• Task objective:
Could you give the listing again exactly, without its pictures?

________________________

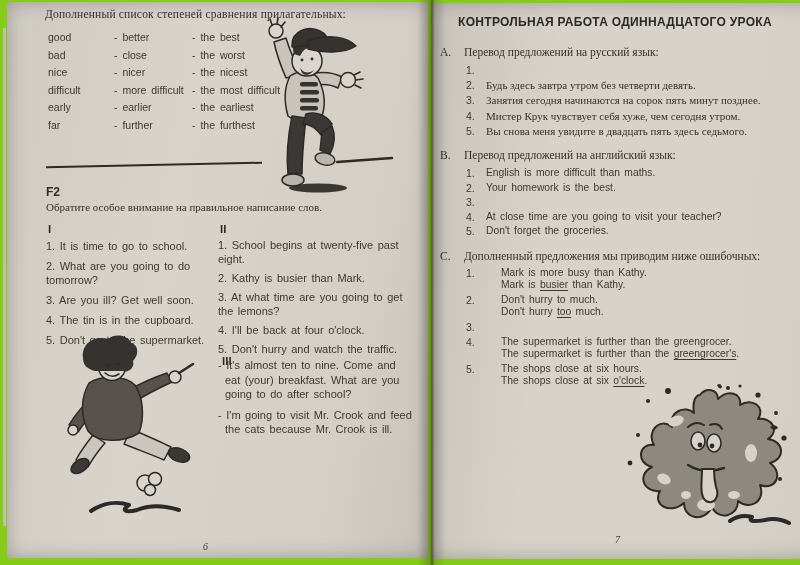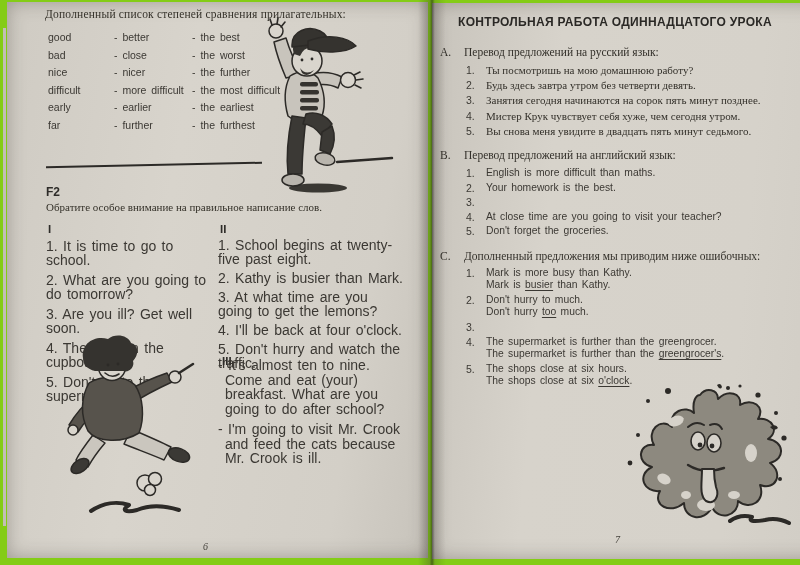"- the further" span { text: further -> nicest }
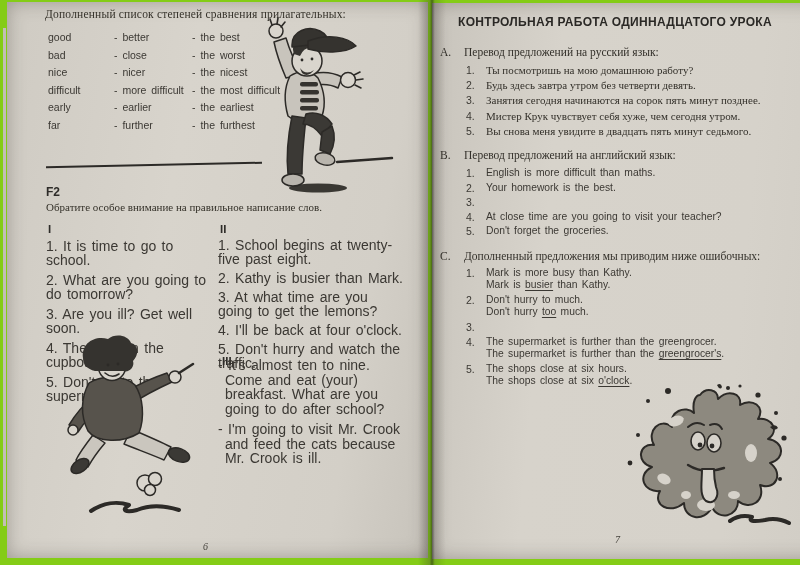"Ты посмотришь на мою домашнюю" span.row-text { html: <span>Ты посмотришь на мою домашнюю работу?</span> -> none }
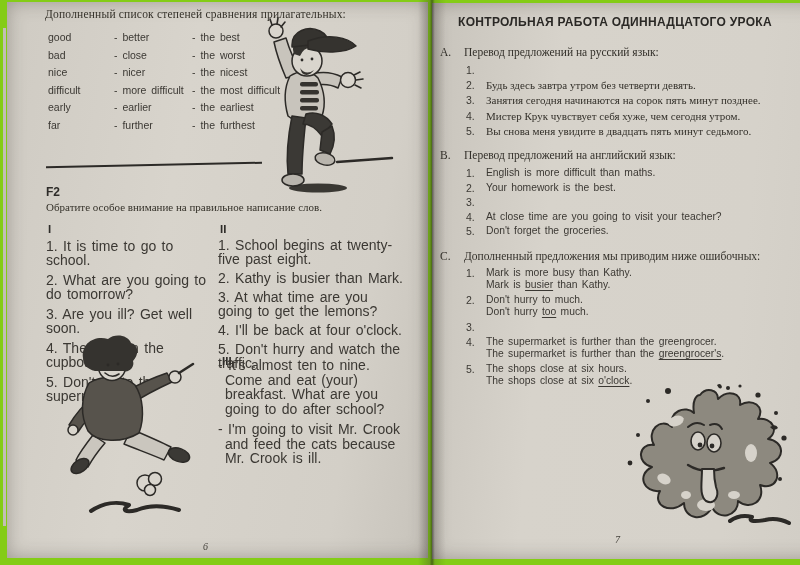"Вы снова меня увидите в" span.row-text { text: минут -> здесь }
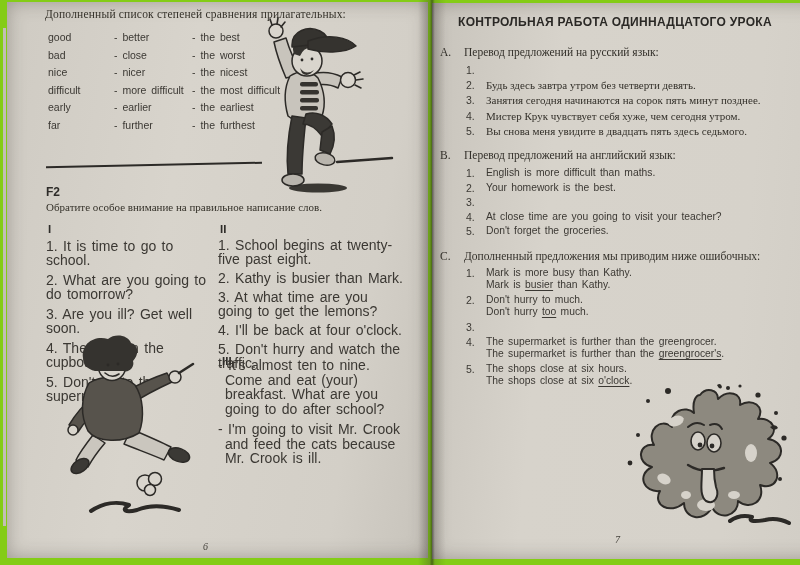"1. It is time to" .col-items { font-size: 14px -> 11px }
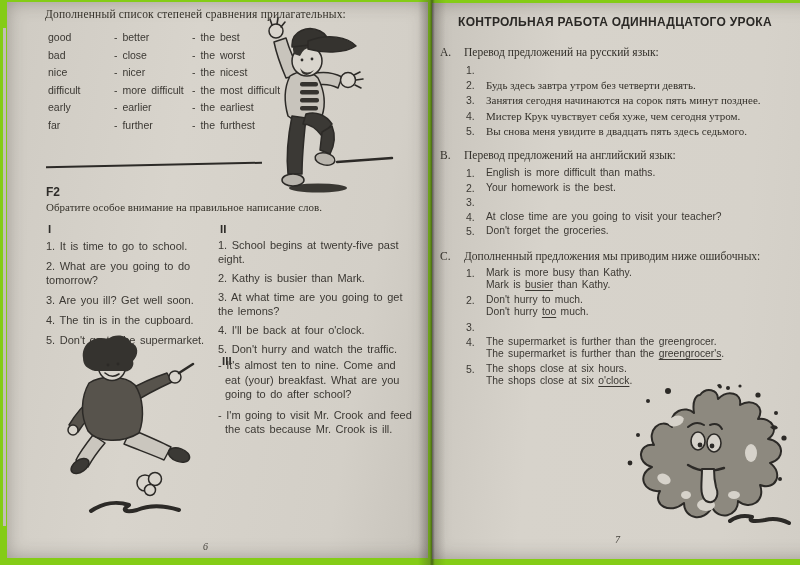"Mark is more busy than" .c-lines { margin-left: none -> 15px }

________________________

• Solution below:
"- the further" span { text: further -> nicest }
"Ты посмотришь на мою домашнюю" span.row-text { html: <span>Ты посмотришь на мою домашнюю работу?</span> -> none }
"Вы снова меня увидите в" span.row-text { text: минут -> здесь }
"1. It is time to" .col-items { font-size: 14px -> 11px }
"Mark is more busy than" .c-lines { margin-left: none -> 15px }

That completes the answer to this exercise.